Breast cancer in pregnancy: recommendations of an international consensus meeting.

PURPOSE To provide guidance for clinicians about the diagnosis, staging and treatment of breast cancer occurring during an otherwise uncomplicated pregnancy. METHODS An international expert Panel convened to address a series of questions identified by a literature review and personal experience. Issues relating to the diagnosis and management of breast cancer after delivery were outside the scope. RESULTS There is a paucity of large and/or randomized studies. Based on cohort studies, case series and case reports, the recommendations represent the best available evidence, albeit of a lower grade than is optimal. RECOMMENDATIONS In most circumstances, serious consideration should be given to the option of treating breast cancer whilst continuing with the pregnancy. Each woman should ideally be referred to a centre with sufficient expertise, given a clear explanation of treatment options. Most diagnostic and staging examinations can be performed adequately and safely during pregnancy.

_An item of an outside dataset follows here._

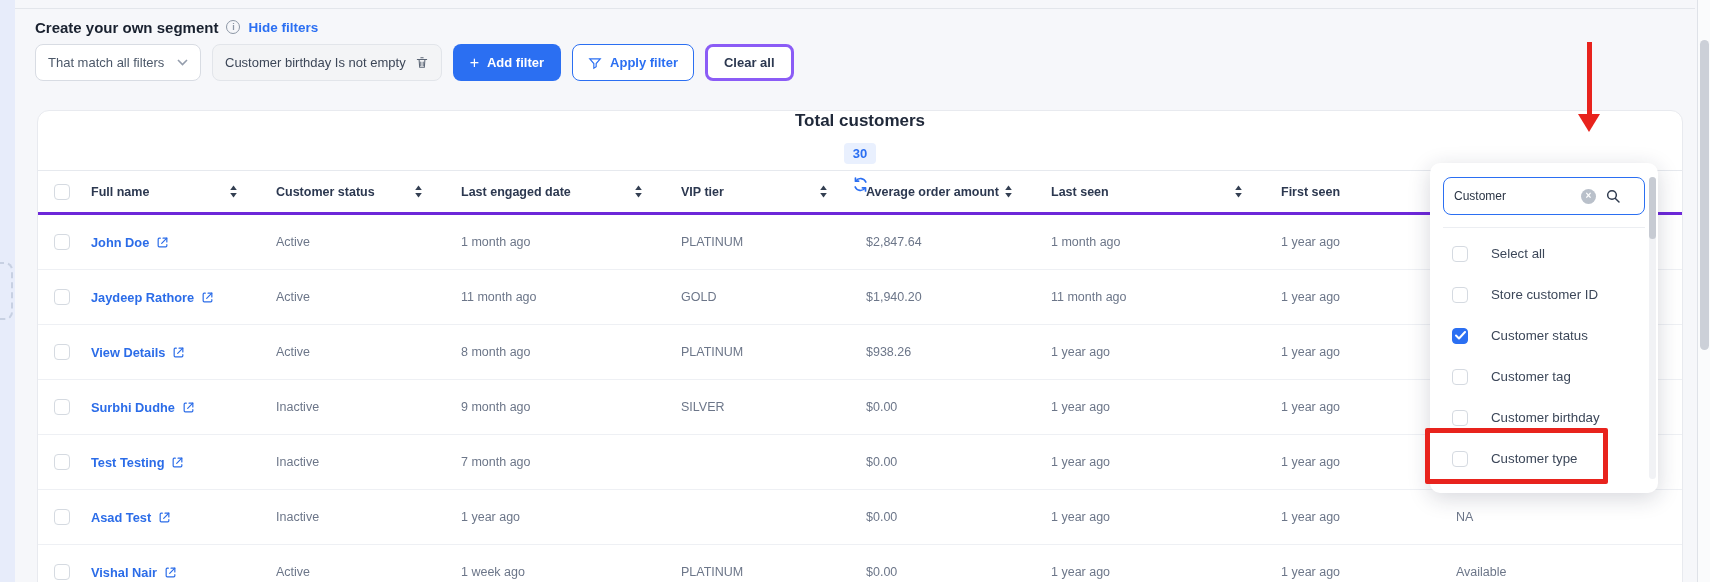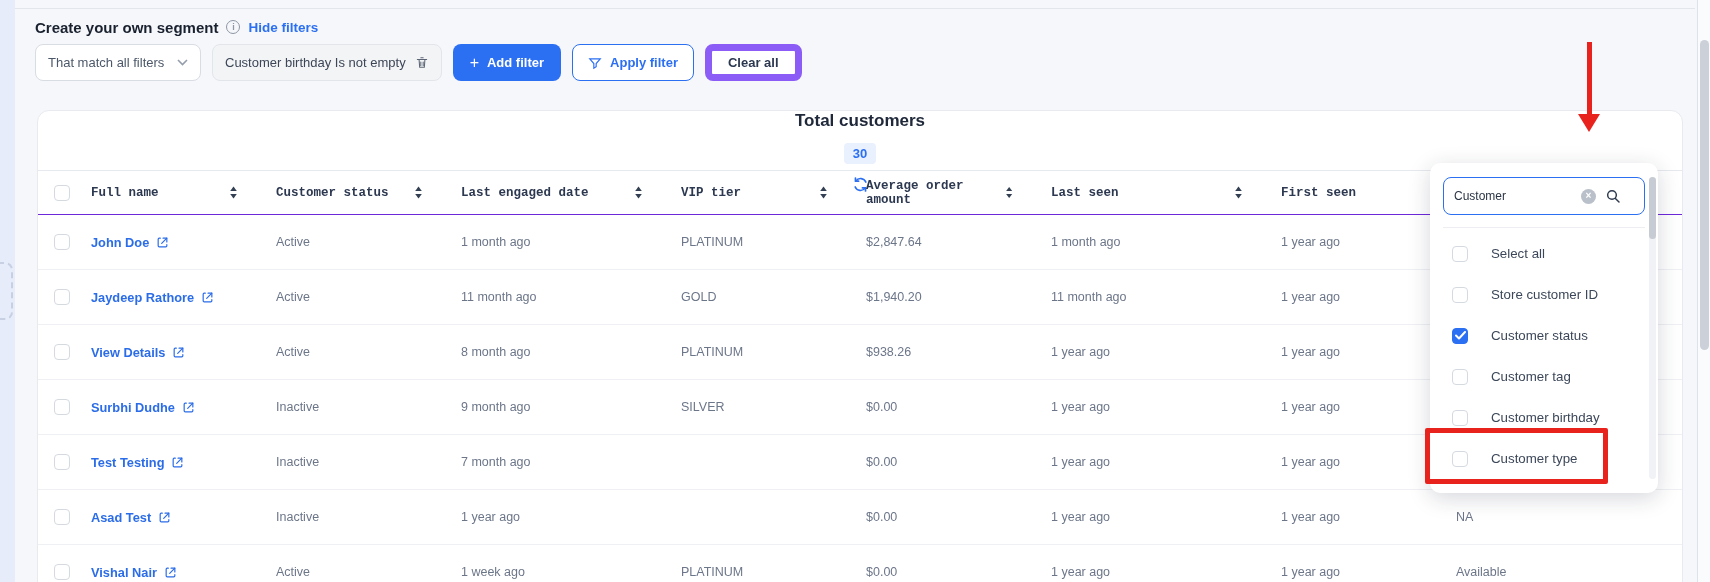"Clear all" .clear-all-btn { border: 7px solid #8b5cf6 -> 3px solid #8b5cf6 }
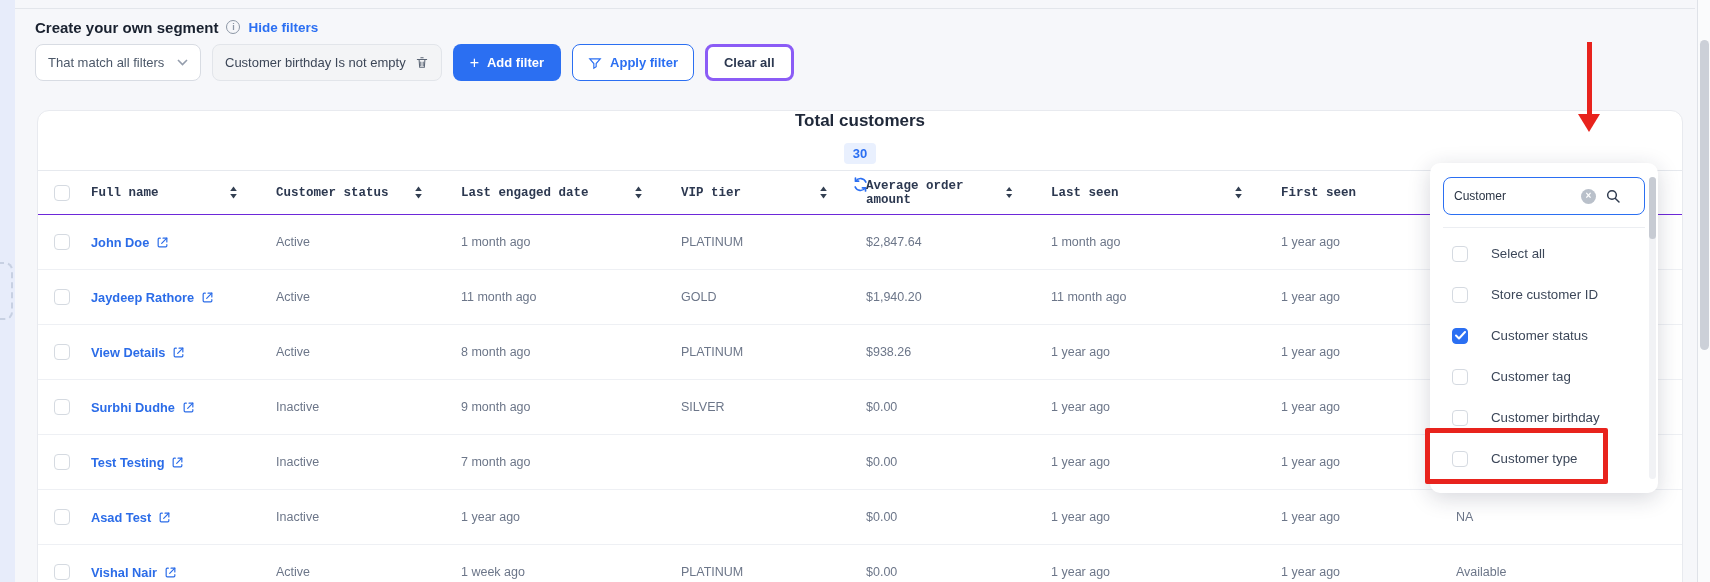"Full name" .thead { border-bottom: 1px solid #6d28d9 -> 3px solid #6d28d9; font-family: Liberation Mono, monospace -> none }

Treatment should however be adapted to the clinical presentation and the trimester of the pregnancy: surgery can be performed during all trimesters of pregnancy; radiotherapy can be considered during the first and second trimester but should be postponed during the third trimester; and standard chemotherapies can be used during the second and third trimester. Since neonatal morbidity mainly appears to be related to prematurity, delivery should not be induced before 37 weeks, if at all possible. CONCLUSIONS The treatment of breast cancer in pregnancy should be executed by experienced specialists in a multidisciplinary setting and should adhere as closely as possible to standard protocols.